» GIVEN ENTRIES:
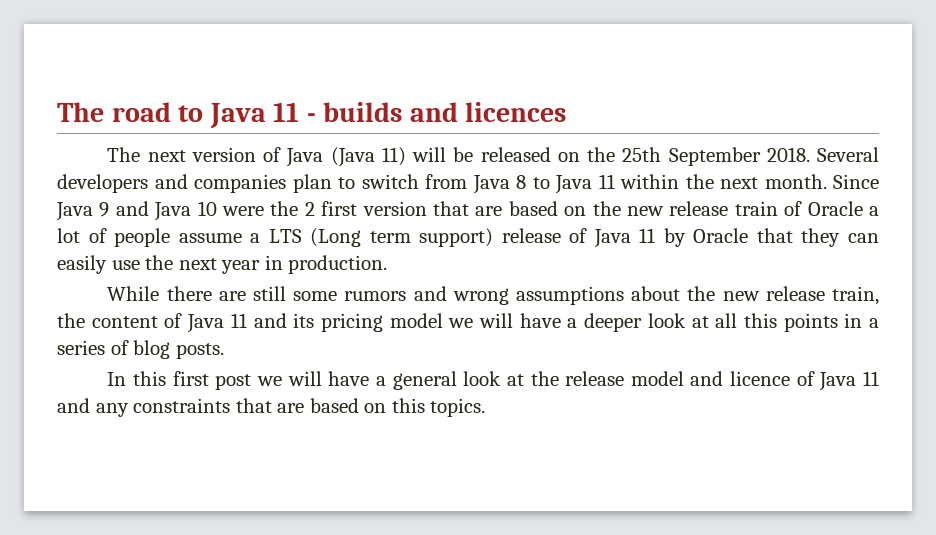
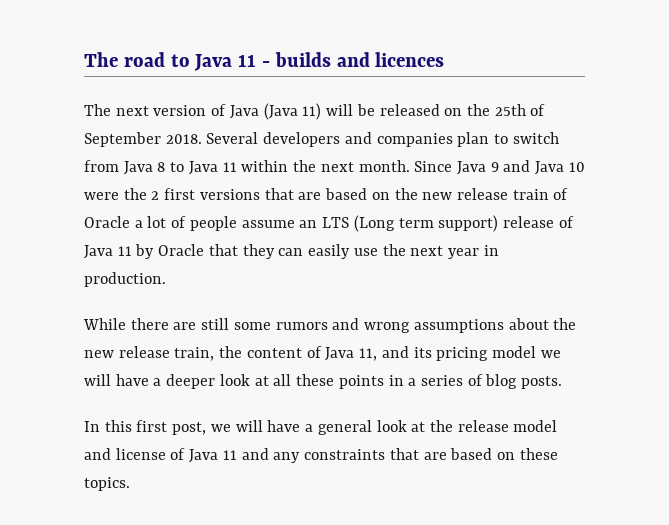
(662, 154) none -> [530,104,546,116] of
[362,201,427,216] version -> [199,189,260,200] versions
[250,233,261,243] a -> [299,220,318,228] an
[230,313,247,328] 11 -> [359,348,378,361] 11,
[743,313,777,328] this -> [296,374,335,386] these
[215,374,252,390] post -> [172,422,207,435] post,
[730,371,791,386] licence -> [115,448,166,460] license
[391,398,425,413] this -> [519,448,558,460] these

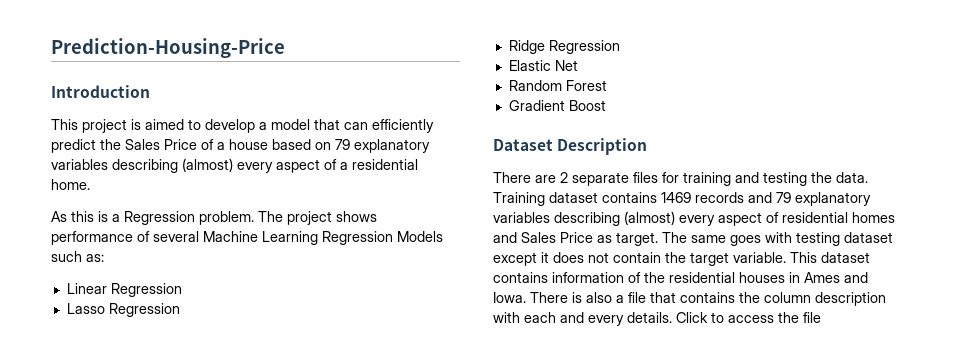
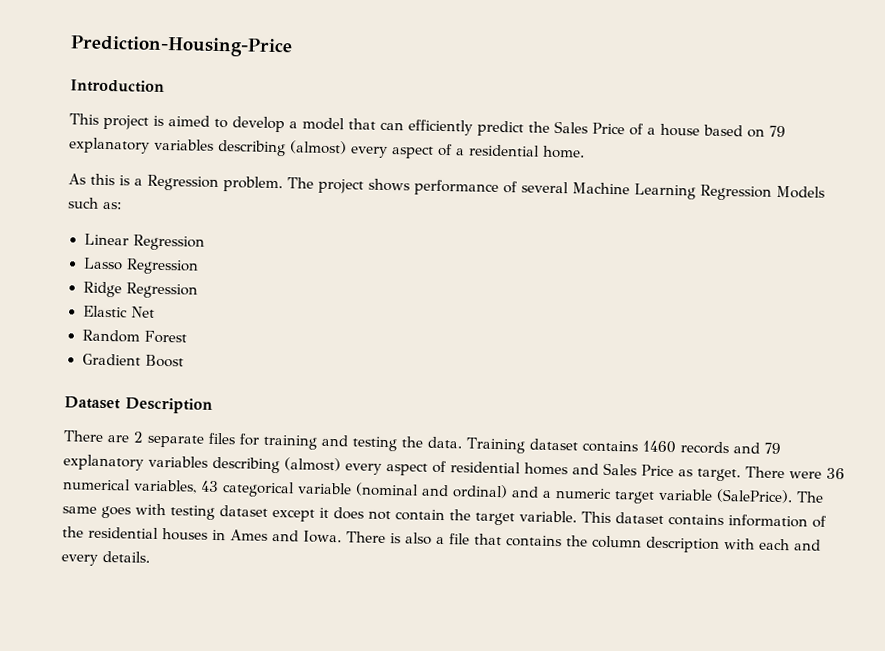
[661,192,691,203] 1469 -> [641,440,676,454] 1460
(658, 239) none -> [745,466,845,480] [63,478,793,504] There were 36 numerical variables, 43 categorical variable (nominal and ordinal) and a numeric target variable (SalePrice).
[676,312,821,323] Click to access the file -> (150, 556) none

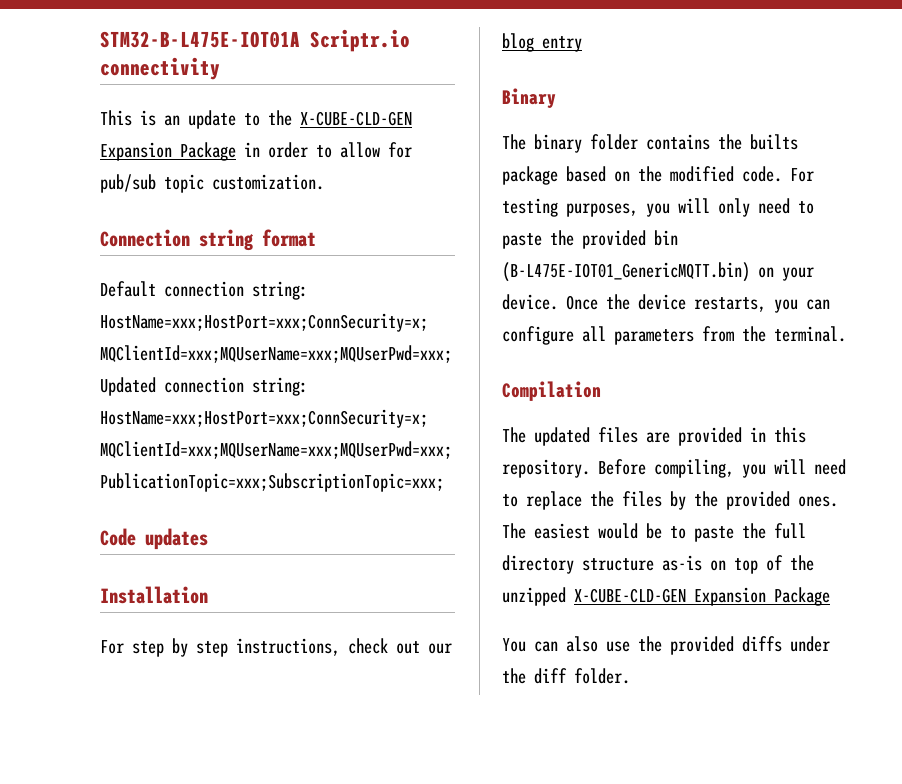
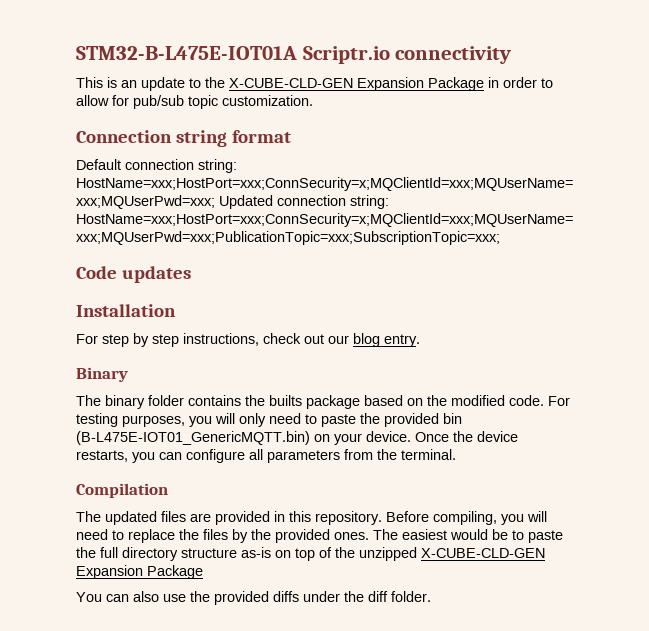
[542,36,582,52] entry -> [384,334,420,347] entry.

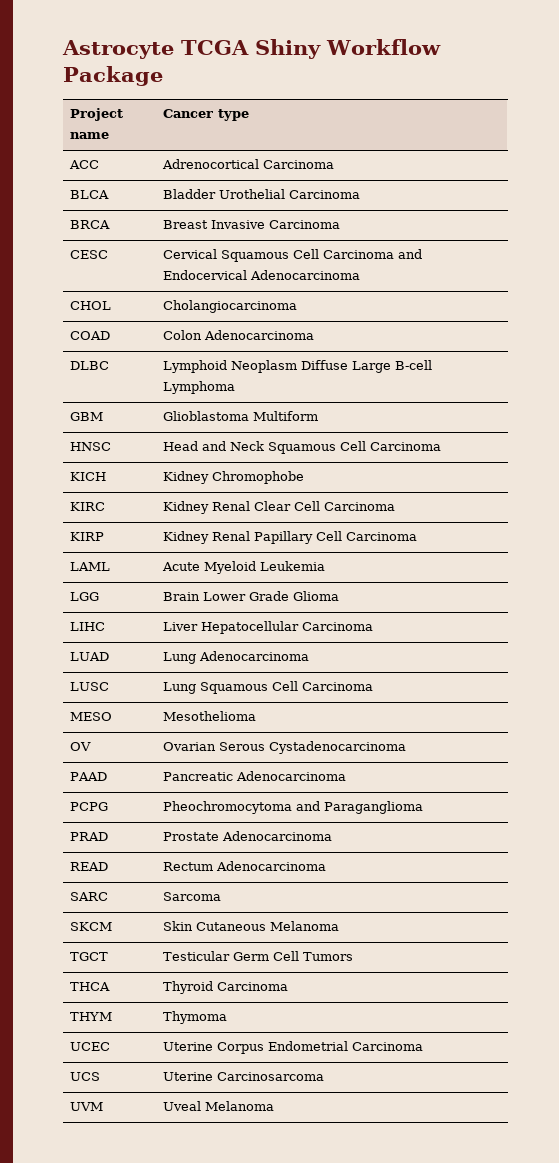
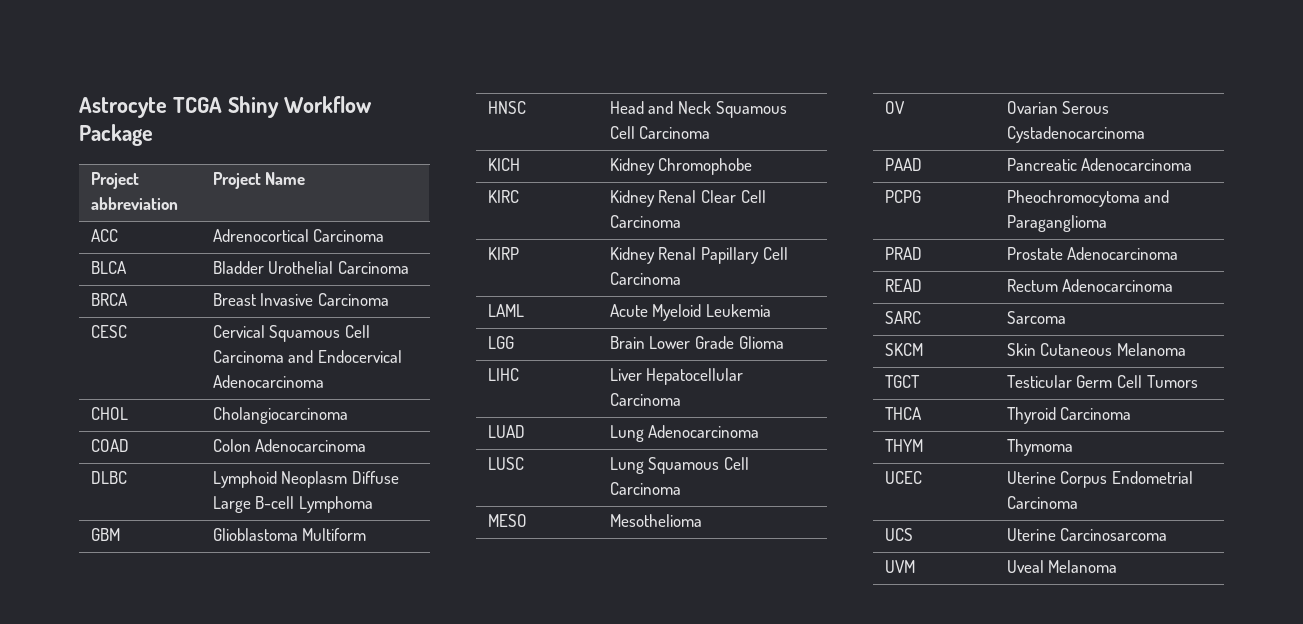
[69,132,109,139] [162,109,249,121] name | Cancer type -> [90,197,178,210] [212,172,306,189] abbreviation | Project Name

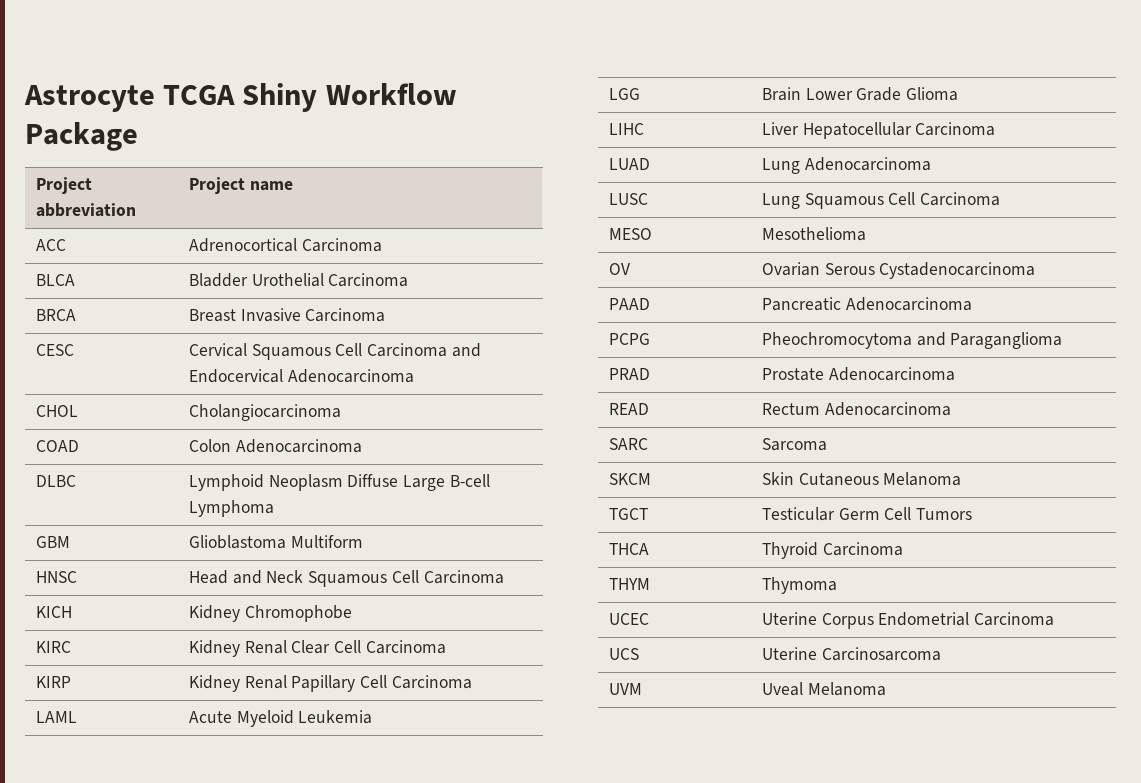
[265,172,306,185] Name -> [249,181,293,191] name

» WHAT THE TASK REQUIRES: Reproduce, word for word, everything in the listing above from the line containing "(658, 239) none" down to the line containing "[542,36,582,52] entry ->", both of them included. No pictures.

» SOLUTION:
(658, 239) none -> [745,466,845,480] [63,478,793,504] There were 36 numerical variables, 43 categorical variable (nominal and ordinal) and a numeric target variable (SalePrice).
[676,312,821,323] Click to access the file -> (150, 556) none

[542,36,582,52] entry -> [384,334,420,347] entry.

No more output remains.